Müslüman, ibadetin genel prensiplerine emredildiği şekilde uymak durumunda­dır. Yeni bir tapınma şekli getiremez. Fa­kat hayatın geneline ilişkin konularda ih­tiyaçlar doğrultusunda kendi düşünceleri­ni uygulayabilir.

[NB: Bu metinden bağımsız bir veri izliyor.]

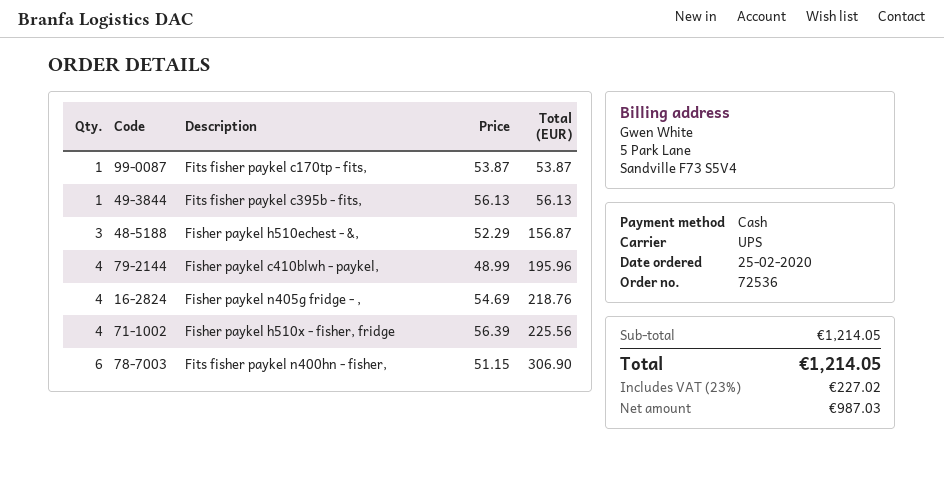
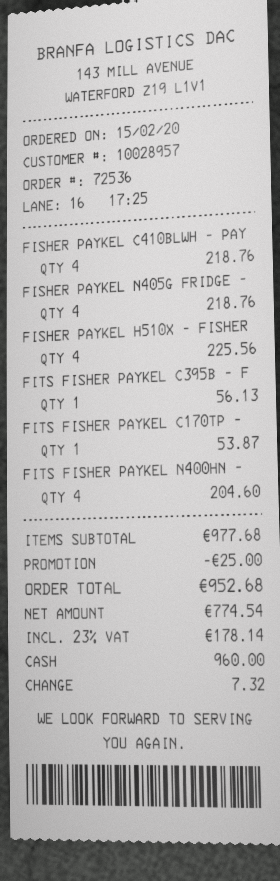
order date: 2020-02-25 -> 2020-02-15
Fisher paykel h510echest - &,: 3 for 156.87 -> none
Fisher paykel c410blwh - paykel,: 4 for 195.96 -> 4 for 218.76
Fits fisher paykel n400hn - fisher,: 6 for 306.90 -> 4 for 204.60
subtotal: 1214.05 -> 977.68
discount: none -> 25.00
net: 987.03 -> 774.54
tax: 23% = 227.02 -> 23% = 178.14
total: 1214.05 -> 952.68

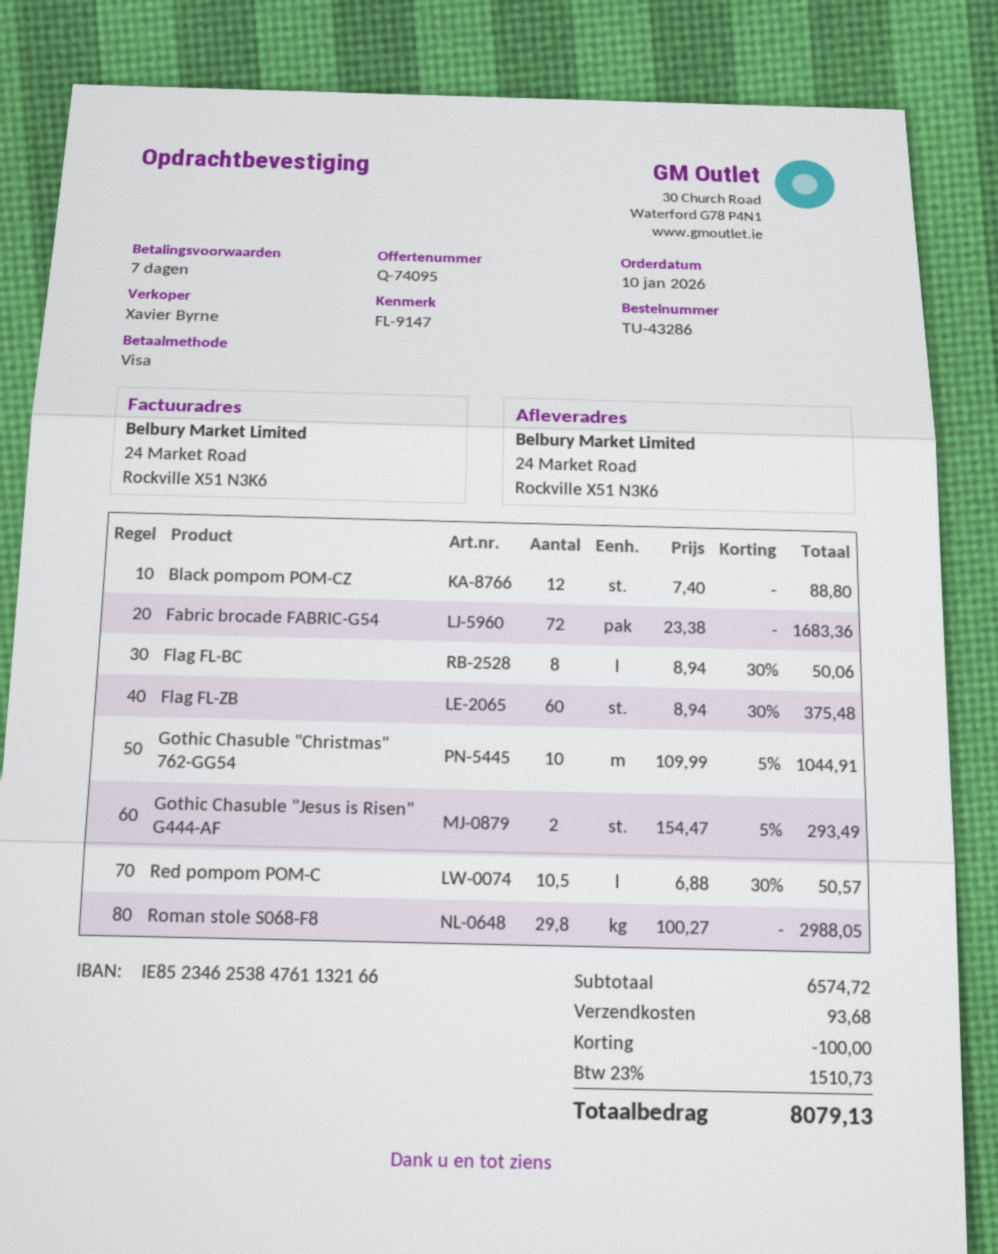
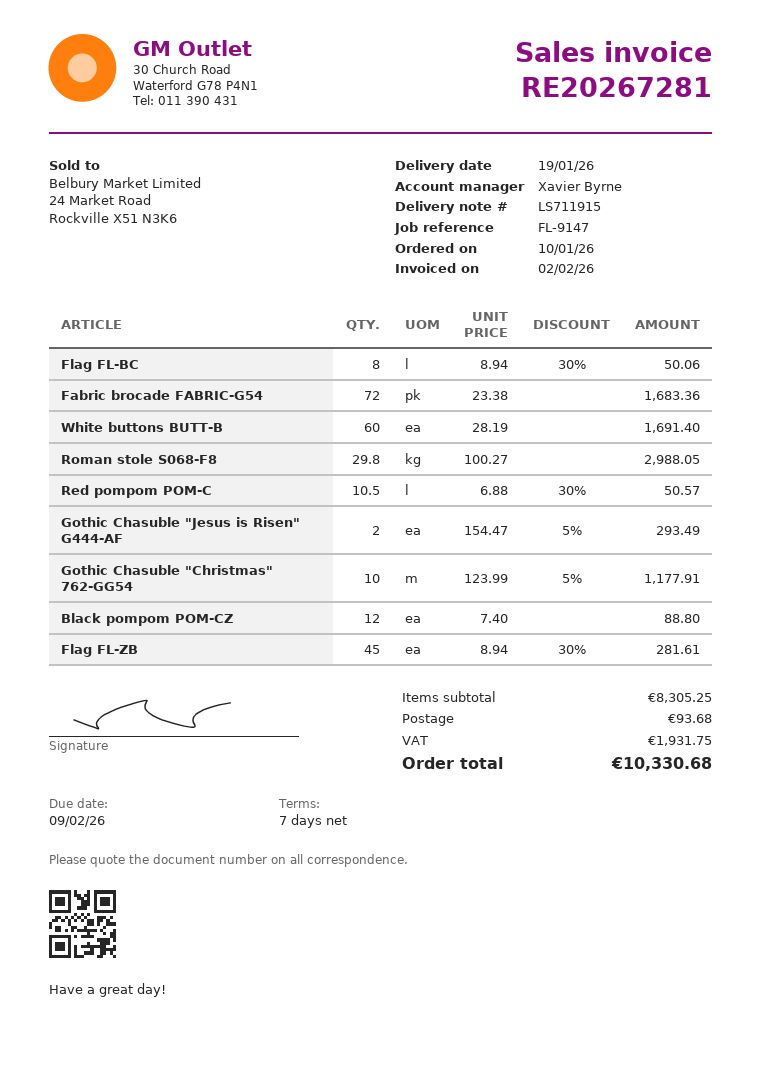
Flag FL-ZB: 60 x 8.94 - 30% = 375.48 -> 45 x 8.94 - 30% = 281.61
Gothic Chasuble "Christmas" 762-GG54: 10 x 109.99 - 5% = 1044.91 -> 10 x 123.99 - 5% = 1177.91
White buttons BUTT-B: none -> 60 x 28.19 = 1691.40
subtotal: 6574.72 -> 8305.25
discount: 100.00 -> none
tax: 1510.73 -> 1931.75
total: 8079.13 -> 10330.68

3- İbadet kurumunun doğrudan dinî konu­sudur ve Şeriatın emirleri olmadan haya­tın geneline ilişkin konularda (muamelât) müslümanlar ihtiyaçlarına ve prob­lemlerine yukarıda açıklandığı şekilde bağımsızca karar verebilirler. Yeni ka­nunlar yapabilirler. Bunlar İslâm'ın ger­çek özelliklerinden hareket etmelidir. Halkı tiksindirici özellik taşımamalıdır. İslâmm genel çizgi ve anlayışına uygun düşmelidir. Aynı zamanda halkın gerçek ihtiyaçlarını konu almalıdır, Buna mesele-i mürsele denilmektedir. Başka her­hangi bir yol emredilmediğinde, kendi tercihlerimize ulaşmak için izlediğimiz yoldur. Şâtibî'ye göre, bunun sözkonusu olabilmesi için belirgin şartların gerçek olması gerekir.

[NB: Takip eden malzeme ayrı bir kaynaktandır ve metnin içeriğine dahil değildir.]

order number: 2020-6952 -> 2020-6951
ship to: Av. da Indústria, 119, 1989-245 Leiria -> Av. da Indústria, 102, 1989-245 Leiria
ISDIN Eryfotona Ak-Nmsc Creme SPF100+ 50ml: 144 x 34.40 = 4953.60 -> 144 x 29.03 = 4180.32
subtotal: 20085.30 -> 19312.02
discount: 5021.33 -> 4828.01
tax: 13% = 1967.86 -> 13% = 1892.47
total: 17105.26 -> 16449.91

a- Yapılan kanunlar Şeriate aykırı düş­memeli ve halkı bıktırmamalıdır.

b- Halk tarafından anlaşılabilir ve kabul edilebilir olmalıdır.

c- Gerçek bir imtiyaz olmalı ve meşak­kat getirmekten uzak olmalıdır,  (el-İ'tisâm, c. II, ss. 118-119).

Bu şartlara göz atıldığında bunların çok özel şartlar olmadığı fakat yeni problemlerin mut­laka umûmun faydası ve halkın refahı gözönüne alınıp İslâm inancının genel çizgisine uygun olmasına dikkat ederek karar verilmesi gerektiği anlaşılır. Bu nedenle İçtihad yalnız­ca İslâm yasalarının dinamizmini temin et­mekte en etkili ve kullanışlı birim olmakla kalmaz; aynı zamanda ihtiyaçlar ve sosyal ha­reketlerin zamana ve mekâna göre değişmesi­ne ayak uydurmak suretiyle sistemin canlılı­ğını ve gücünü hiçbir zaman yitirmemesini, çürüme ve çöküşe mahal bırakılmamasını sağlar.